Your assignment
Search the records below for the string "display" and copy each line where it turns up.

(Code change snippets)
◆ ◆ ◆ ◆
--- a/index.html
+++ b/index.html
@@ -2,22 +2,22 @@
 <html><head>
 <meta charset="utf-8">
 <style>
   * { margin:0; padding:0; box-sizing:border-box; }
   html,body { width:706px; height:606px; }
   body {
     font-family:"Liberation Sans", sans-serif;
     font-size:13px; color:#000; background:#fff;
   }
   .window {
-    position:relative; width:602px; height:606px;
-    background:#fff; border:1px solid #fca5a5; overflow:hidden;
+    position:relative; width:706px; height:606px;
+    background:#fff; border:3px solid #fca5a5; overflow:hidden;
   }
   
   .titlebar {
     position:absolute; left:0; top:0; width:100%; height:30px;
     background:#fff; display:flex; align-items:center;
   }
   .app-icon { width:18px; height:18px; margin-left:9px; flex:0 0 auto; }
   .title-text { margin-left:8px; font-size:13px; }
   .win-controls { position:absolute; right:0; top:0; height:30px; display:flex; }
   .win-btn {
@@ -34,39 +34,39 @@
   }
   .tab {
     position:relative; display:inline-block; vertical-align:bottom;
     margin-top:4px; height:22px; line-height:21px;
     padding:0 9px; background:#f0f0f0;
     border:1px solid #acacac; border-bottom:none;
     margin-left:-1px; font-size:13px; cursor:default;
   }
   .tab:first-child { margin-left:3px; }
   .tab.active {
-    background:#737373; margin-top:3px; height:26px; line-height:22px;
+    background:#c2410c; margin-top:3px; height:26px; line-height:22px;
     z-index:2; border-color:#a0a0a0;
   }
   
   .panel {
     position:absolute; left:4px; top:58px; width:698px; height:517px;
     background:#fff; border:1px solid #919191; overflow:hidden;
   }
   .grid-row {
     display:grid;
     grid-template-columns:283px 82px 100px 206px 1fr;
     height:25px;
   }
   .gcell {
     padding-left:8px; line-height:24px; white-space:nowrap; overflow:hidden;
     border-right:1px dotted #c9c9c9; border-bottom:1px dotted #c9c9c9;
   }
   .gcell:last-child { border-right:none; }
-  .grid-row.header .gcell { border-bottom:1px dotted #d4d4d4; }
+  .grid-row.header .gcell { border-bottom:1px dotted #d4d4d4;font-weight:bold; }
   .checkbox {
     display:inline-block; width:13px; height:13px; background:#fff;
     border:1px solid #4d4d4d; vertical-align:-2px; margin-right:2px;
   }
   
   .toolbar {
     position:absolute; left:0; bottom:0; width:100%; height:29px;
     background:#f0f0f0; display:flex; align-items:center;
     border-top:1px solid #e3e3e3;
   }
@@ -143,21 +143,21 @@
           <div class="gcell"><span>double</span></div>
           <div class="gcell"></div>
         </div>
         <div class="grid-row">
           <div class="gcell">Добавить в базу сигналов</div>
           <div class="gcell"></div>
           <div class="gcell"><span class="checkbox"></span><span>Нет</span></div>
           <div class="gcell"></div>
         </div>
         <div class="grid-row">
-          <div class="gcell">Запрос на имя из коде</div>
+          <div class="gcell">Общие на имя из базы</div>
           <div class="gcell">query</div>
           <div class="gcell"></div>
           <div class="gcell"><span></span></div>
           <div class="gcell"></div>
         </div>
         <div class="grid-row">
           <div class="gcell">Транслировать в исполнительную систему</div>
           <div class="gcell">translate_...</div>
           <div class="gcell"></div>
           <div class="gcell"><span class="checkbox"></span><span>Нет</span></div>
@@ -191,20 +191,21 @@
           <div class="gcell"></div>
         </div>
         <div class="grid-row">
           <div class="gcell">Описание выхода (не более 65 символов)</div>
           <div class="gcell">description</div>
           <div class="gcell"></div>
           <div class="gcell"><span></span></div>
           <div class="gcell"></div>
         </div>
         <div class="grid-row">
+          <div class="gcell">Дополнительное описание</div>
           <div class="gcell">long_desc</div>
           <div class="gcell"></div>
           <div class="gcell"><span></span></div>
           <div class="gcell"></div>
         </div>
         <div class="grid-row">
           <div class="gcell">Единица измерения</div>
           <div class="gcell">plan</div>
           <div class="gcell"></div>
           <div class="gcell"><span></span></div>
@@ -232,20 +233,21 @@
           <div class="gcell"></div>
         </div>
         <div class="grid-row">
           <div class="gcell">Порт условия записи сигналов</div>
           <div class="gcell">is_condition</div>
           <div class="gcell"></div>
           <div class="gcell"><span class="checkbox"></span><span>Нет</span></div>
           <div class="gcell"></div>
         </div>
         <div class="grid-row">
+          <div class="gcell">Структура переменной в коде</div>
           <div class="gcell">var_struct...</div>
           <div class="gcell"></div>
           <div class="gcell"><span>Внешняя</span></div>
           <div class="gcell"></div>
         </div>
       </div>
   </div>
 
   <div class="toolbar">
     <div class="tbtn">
◆ ◆ ◆ ◆
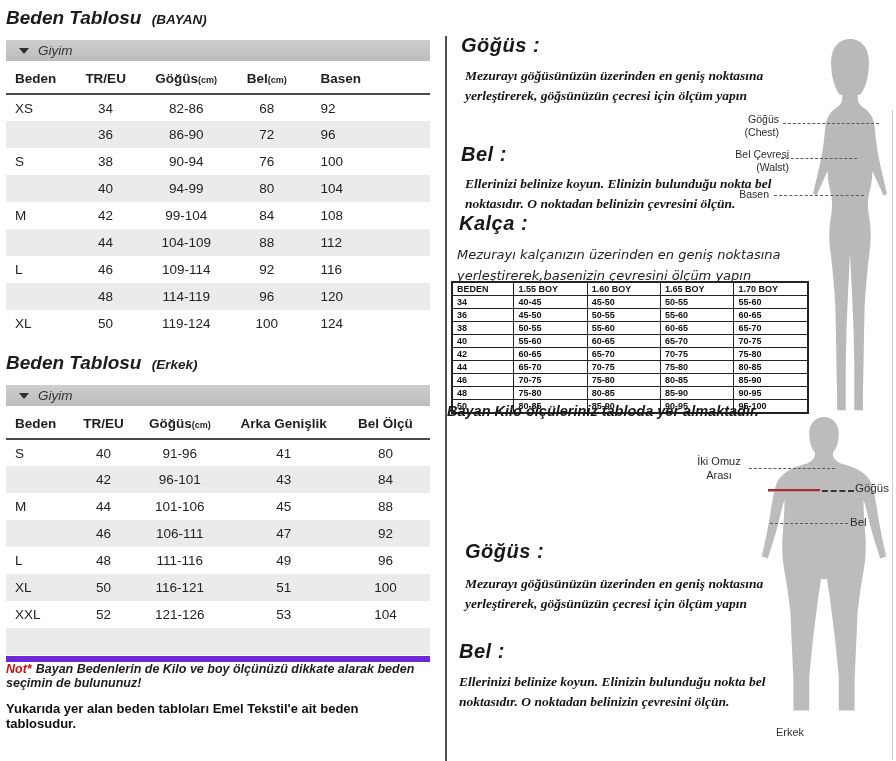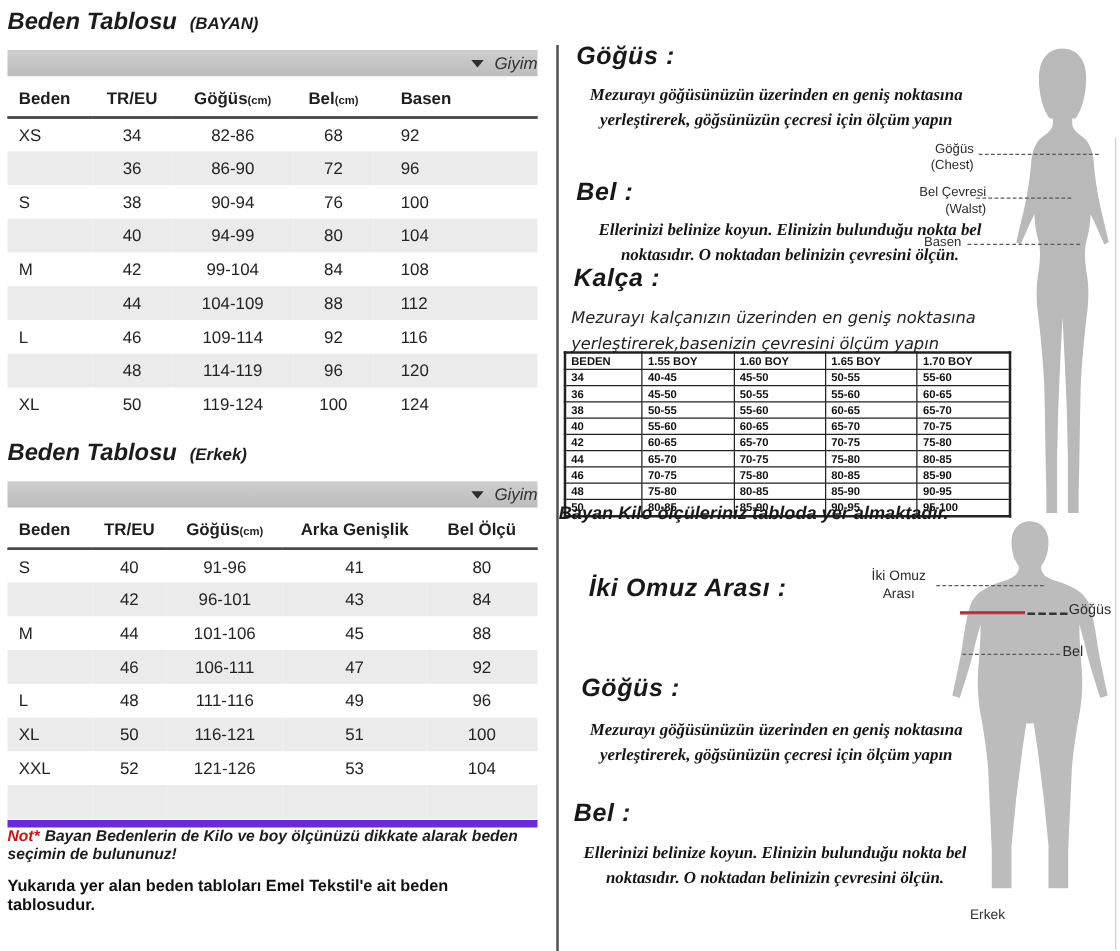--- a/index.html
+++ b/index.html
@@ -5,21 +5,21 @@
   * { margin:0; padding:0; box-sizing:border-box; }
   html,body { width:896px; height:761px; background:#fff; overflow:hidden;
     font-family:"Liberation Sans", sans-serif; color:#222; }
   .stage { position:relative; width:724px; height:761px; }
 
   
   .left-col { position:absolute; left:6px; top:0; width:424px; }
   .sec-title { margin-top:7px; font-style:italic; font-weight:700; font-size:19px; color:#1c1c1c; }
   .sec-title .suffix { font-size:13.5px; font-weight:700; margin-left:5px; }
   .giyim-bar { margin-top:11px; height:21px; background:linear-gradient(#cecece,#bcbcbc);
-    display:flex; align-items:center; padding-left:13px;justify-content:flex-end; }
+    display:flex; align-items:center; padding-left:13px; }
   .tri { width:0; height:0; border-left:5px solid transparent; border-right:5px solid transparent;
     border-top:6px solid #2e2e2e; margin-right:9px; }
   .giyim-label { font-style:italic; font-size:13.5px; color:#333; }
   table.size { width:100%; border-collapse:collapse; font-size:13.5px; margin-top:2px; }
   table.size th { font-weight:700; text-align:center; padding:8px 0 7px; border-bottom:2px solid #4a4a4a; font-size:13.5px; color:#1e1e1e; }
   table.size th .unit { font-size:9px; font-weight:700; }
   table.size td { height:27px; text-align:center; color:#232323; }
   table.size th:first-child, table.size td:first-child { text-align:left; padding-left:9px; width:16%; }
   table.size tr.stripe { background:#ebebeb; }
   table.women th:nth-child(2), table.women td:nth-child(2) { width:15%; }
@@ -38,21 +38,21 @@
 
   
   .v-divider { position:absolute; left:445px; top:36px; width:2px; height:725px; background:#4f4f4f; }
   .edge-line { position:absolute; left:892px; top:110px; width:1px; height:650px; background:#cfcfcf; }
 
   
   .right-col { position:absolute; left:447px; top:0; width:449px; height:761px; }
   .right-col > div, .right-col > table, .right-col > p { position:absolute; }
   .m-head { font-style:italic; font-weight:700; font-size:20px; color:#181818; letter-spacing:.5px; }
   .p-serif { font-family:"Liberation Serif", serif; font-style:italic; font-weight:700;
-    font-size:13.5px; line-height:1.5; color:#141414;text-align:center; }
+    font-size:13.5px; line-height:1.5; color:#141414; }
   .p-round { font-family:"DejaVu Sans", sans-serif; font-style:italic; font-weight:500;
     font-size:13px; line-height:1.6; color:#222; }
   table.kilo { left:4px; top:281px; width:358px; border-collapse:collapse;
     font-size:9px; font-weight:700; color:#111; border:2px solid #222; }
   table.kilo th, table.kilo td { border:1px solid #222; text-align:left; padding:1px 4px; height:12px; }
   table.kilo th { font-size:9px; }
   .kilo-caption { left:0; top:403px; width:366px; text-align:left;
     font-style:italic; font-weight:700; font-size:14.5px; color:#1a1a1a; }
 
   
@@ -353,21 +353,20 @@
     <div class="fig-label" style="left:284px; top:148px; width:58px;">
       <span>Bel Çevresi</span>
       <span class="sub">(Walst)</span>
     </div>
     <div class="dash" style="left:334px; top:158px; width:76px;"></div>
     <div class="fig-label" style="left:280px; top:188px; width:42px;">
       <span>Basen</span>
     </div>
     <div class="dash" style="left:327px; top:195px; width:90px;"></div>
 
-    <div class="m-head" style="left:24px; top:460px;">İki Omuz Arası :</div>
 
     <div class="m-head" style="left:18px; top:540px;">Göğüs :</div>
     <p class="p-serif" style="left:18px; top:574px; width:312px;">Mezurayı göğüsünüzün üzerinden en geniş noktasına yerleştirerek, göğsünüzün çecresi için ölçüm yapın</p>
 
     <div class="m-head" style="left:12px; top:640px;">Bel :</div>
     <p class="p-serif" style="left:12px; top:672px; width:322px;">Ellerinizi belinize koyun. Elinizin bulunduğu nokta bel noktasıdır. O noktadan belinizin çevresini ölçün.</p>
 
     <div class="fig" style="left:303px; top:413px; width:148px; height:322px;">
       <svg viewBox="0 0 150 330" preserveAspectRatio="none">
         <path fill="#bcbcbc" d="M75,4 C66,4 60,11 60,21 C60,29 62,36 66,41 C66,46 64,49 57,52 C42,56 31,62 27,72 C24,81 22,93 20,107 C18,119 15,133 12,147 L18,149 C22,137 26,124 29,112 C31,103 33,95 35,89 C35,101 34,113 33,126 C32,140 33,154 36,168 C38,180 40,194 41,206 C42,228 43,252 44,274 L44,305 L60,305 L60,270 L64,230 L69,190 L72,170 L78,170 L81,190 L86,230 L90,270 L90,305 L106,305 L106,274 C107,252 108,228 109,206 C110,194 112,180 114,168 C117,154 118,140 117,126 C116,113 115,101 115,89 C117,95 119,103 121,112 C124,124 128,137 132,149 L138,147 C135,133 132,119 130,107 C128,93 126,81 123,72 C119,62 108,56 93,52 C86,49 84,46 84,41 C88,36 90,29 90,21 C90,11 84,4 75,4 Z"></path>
◆ ◆ ◆ ◆
Answer below
     background:#fff; display:flex; align-items:center;
   .win-controls { position:absolute; right:0; top:0; height:30px; display:flex; }
     position:relative; display:inline-block; vertical-align:bottom;
     display:grid;
     display:inline-block; width:13px; height:13px; background:#fff;
     background:#f0f0f0; display:flex; align-items:center;
-    display:flex; align-items:center; padding-left:13px;justify-content:flex-end; }
+    display:flex; align-items:center; padding-left:13px; }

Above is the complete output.